Alors que Jennie Livingston étudie le cinéma à l’université de New York en 1983, elle rencontre de façon fortuite un groupe de jeunes gens homosexuels qui dansent et posent à Washington Square Park. Intriguée par leurs mouvements et l'argot inhabituel qu'ils emploient, Jennie Livingston les interroge et découvre qu'ils sont en train de « voguer ». Elle pense immédiatement que ce pourrait être là un excellent sujet pour un projet de documentaire universitaire. Les danseurs lui conseillent d'assister à un bal et de contacter la danseuse et drag Willi Ninja, auprès de laquelle elle apprend la culture du bal et du voguing. Jennie Livingston rencontre également Venus Xtravaganza, alors adolescente.
Sa recherche se poursuit en étudiant l’histoire des sous-cultures gays et transformistes de Harlem et en photographiant et filmant plusieurs bals ainsi qu'en réalisant des entretiens avec des personnalités de diverses maisons concurrentes de drags. La plupart des concurrents en lice pour les trophées sont des représentants de « maisons » qui servent de familles symboliques, de groupes sociaux et d'équipes de performance de transformisme. Les concurrents des maisons et des bals qui remportent régulièrement des trophées pour leurs promenades finissent par acquérir le statut « légendaire ». Les "maisons" servent de familles de substitution aux jeunes promeneurs rejetés par leurs familles biologiques pour leur expression de genre et leur orientation sexuelle.
Financement
Afin de financer la production de Paris Is Burning, Jennie Livingston avait initialement collecté environ 250 000 dollars, mais doit ensuite recueillir 150 000 dollars supplémentaires pour couvrir le coût des autorisations de droits d'auteur pour la musique diffusée pendant le tournage[1].
Musique
Pendant la production du film, Jennie Livingston rencontre l'agent artistique de la pop britannique, Malcolm McLaren, qui se rend souvent à New York et est fasciné par la scène vogue/bal. Au début de 1989, McLaren emmène Jennie Livingston et Willi Ninja à Londres, où ce dernier enregistre sa voix pour le single de Malcom McLaren et joue pour sa vidéo promotionnelle. Jennie Livingston a également confié à Malcom McLaren une copie VHS des séquences du film lui permettant d’échantillonner des fichiers audio.
Contenu
Sujet
Filmé à partir du milieu des années 1980, le documentaire s'intéresse à la ball culturenew-yorkaise. Pendant sept ans, Jennie Livingston, se rend à des « bals » organisés par la communauté LGBTafro-américaine et hispanique. Au cours de ces soirées, les participants s'affrontent dans des défilés ou à travers la danse. C'est dans ces bals qu'est née la vogue (voguing)[2].

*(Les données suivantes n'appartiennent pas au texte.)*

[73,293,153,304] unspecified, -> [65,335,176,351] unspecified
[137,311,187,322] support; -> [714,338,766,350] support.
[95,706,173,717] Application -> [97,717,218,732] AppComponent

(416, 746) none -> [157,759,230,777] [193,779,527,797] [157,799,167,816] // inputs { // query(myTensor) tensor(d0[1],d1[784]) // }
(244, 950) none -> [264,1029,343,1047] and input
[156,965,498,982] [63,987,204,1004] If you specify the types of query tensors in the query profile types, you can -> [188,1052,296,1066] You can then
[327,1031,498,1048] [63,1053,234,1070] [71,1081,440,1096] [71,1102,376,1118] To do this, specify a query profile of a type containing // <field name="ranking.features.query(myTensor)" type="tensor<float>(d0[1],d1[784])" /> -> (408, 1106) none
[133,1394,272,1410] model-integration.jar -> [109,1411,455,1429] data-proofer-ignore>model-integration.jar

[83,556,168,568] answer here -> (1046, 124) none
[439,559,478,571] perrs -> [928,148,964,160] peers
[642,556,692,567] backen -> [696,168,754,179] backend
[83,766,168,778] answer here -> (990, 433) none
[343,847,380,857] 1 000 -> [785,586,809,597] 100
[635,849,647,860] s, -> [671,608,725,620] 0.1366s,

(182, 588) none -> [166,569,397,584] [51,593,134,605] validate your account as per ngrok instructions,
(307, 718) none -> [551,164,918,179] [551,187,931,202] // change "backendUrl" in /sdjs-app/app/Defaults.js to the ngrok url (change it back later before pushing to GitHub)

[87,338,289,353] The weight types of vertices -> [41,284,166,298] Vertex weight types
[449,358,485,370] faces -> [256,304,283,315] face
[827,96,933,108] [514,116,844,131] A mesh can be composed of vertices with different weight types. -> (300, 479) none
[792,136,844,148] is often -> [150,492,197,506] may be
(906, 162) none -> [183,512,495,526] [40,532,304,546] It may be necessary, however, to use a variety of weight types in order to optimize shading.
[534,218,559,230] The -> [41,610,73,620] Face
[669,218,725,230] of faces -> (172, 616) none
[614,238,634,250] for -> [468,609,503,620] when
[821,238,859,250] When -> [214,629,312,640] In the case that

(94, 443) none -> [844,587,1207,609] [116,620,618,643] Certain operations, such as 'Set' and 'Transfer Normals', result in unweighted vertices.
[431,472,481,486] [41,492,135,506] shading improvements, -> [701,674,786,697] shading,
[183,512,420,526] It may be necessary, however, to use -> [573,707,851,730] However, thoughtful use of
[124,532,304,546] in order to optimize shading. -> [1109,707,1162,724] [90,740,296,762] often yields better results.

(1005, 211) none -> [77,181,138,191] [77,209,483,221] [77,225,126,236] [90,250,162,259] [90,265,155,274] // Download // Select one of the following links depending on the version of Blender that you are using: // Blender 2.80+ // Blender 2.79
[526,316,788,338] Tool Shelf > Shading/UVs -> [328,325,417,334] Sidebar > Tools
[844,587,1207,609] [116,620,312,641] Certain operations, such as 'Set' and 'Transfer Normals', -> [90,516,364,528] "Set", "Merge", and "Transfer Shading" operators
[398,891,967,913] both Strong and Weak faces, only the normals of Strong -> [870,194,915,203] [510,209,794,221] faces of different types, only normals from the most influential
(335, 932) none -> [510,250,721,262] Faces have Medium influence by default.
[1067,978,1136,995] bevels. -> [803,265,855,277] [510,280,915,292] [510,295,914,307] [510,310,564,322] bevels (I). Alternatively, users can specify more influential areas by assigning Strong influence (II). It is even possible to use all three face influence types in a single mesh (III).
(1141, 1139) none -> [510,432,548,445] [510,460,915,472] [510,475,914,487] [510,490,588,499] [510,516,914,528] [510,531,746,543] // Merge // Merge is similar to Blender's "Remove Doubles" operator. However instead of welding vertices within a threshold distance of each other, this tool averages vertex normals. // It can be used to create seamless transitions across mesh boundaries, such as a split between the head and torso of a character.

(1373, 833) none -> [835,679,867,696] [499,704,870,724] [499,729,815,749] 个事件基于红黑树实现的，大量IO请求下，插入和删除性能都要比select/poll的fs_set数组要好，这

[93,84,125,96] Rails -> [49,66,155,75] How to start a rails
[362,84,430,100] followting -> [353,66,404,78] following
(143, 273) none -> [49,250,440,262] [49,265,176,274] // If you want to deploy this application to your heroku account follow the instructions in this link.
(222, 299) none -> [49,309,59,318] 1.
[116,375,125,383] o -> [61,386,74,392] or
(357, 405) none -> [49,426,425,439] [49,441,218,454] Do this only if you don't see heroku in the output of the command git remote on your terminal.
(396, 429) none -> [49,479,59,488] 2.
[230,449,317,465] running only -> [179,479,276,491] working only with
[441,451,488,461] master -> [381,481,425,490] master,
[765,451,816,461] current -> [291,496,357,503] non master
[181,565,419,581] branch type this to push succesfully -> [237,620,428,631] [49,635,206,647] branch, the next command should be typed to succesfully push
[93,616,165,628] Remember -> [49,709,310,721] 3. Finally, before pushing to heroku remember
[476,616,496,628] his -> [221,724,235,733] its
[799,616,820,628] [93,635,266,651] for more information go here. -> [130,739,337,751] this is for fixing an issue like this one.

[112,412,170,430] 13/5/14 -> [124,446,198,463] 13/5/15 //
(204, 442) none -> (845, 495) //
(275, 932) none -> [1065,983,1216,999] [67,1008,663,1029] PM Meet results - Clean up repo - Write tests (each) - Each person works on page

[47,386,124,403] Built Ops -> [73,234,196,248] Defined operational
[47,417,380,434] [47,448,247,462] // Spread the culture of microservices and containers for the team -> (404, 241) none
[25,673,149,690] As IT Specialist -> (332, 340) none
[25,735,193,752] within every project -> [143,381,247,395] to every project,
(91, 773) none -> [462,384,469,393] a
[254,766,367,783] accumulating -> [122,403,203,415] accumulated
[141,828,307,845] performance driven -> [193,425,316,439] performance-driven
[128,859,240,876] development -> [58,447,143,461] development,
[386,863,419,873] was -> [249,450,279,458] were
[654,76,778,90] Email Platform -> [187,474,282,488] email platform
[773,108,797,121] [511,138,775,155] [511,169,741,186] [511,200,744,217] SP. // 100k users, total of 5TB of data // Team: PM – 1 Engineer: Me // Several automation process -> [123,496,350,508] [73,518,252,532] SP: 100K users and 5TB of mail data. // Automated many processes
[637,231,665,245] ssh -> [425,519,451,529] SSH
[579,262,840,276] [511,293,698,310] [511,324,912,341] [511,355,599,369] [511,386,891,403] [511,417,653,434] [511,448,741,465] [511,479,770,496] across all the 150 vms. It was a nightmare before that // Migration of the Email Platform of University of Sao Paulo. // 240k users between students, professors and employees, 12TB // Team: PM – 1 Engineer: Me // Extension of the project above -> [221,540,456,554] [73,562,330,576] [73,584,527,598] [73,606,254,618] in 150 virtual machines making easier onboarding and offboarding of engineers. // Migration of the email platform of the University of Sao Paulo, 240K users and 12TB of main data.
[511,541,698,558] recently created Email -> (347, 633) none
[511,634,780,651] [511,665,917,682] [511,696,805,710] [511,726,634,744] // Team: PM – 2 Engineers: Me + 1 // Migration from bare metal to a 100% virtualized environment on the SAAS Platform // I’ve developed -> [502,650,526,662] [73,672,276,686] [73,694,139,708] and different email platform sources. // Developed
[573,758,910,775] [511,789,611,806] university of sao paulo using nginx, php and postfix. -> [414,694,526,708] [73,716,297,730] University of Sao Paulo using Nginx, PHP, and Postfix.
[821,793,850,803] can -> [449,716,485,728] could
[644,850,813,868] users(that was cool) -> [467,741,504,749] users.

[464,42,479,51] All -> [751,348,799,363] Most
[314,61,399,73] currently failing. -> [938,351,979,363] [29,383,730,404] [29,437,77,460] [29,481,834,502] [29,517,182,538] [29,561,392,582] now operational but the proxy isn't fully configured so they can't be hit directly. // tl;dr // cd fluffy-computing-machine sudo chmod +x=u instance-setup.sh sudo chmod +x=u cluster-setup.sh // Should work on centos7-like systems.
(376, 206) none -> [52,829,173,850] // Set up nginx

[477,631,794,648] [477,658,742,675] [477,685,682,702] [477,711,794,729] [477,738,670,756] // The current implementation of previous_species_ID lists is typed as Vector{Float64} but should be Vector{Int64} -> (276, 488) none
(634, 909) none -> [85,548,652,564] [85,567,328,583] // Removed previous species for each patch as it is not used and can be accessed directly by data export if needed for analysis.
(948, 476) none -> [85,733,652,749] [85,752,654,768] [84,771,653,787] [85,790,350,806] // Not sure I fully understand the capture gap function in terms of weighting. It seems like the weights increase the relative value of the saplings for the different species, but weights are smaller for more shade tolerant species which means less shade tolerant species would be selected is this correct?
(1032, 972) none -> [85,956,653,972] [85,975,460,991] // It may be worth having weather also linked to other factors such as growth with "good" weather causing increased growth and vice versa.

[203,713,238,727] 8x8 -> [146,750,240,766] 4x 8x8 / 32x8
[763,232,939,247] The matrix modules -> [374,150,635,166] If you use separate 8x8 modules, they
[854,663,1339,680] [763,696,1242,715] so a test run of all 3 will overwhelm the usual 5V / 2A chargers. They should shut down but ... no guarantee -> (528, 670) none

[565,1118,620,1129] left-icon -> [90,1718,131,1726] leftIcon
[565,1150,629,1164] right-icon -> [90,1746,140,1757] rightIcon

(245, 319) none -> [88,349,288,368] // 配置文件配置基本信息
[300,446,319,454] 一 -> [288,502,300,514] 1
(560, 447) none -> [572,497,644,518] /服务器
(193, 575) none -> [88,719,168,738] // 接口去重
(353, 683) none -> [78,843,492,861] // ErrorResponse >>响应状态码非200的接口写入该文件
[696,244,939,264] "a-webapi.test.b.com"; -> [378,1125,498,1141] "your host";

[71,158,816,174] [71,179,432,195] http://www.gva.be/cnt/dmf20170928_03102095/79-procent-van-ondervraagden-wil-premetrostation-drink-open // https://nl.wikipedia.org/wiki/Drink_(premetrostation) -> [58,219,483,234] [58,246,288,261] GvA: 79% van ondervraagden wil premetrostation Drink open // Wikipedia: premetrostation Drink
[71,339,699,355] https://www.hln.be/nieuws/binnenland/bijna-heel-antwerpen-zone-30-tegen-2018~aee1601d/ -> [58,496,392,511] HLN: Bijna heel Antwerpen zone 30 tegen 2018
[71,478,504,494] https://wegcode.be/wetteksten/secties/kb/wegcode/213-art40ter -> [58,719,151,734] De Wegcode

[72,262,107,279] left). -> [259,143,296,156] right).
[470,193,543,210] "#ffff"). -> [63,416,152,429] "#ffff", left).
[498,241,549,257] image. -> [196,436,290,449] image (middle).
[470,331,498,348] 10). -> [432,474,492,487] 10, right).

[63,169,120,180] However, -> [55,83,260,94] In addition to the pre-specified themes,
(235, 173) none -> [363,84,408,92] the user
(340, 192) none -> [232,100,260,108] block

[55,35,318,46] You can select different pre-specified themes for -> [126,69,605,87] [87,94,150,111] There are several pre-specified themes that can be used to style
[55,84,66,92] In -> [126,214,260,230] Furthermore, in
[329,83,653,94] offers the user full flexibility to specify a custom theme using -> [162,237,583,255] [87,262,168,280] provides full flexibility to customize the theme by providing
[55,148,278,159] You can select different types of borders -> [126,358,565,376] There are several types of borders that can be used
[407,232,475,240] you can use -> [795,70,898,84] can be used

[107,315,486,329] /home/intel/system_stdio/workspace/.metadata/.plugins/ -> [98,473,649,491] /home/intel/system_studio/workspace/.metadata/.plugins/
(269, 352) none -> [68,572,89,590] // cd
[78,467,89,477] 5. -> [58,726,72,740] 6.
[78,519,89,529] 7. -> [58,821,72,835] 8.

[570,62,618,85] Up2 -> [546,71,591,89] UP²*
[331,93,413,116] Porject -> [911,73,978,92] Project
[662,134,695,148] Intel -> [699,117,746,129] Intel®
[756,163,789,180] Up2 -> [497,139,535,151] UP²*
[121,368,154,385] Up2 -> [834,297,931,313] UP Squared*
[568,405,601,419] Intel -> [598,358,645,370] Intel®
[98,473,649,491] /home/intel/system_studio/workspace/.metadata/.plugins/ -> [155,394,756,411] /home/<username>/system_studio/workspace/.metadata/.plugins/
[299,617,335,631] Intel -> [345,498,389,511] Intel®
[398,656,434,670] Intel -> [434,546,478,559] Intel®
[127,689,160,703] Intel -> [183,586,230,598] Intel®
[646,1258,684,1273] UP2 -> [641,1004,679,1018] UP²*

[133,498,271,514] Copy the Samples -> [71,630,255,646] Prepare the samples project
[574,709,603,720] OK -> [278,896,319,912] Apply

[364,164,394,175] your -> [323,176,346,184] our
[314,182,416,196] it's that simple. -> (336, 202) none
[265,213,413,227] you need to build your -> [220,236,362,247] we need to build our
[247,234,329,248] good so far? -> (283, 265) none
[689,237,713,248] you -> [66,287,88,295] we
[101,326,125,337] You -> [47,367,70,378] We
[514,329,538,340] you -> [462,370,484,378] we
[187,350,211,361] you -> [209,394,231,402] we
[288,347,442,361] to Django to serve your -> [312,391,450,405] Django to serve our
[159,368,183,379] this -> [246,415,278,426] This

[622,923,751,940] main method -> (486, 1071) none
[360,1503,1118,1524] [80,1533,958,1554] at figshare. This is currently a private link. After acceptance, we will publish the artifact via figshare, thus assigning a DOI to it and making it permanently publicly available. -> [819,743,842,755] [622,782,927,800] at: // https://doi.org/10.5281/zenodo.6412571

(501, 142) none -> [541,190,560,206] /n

Le film plonge dans les compétitions de bal, au cours desquelles les candidates, adhérant à une "catégorie" ou à un thème très spécifique, doivent défiler comme un mannequin sur un podium. Les candidates sont jugées à partir de critères tels que leur talent pour la danse, la qualité de leurs vêtements et le "réalisme" de leur drag, c’est-à-dire la performance du genre ou de stéréotype représenté par leur groupe. Par exemple, la catégorie « banjee realness » regroupe les hommes homosexuels imitant les archétypes machistes tels que les marins, les soldats ou les voyous.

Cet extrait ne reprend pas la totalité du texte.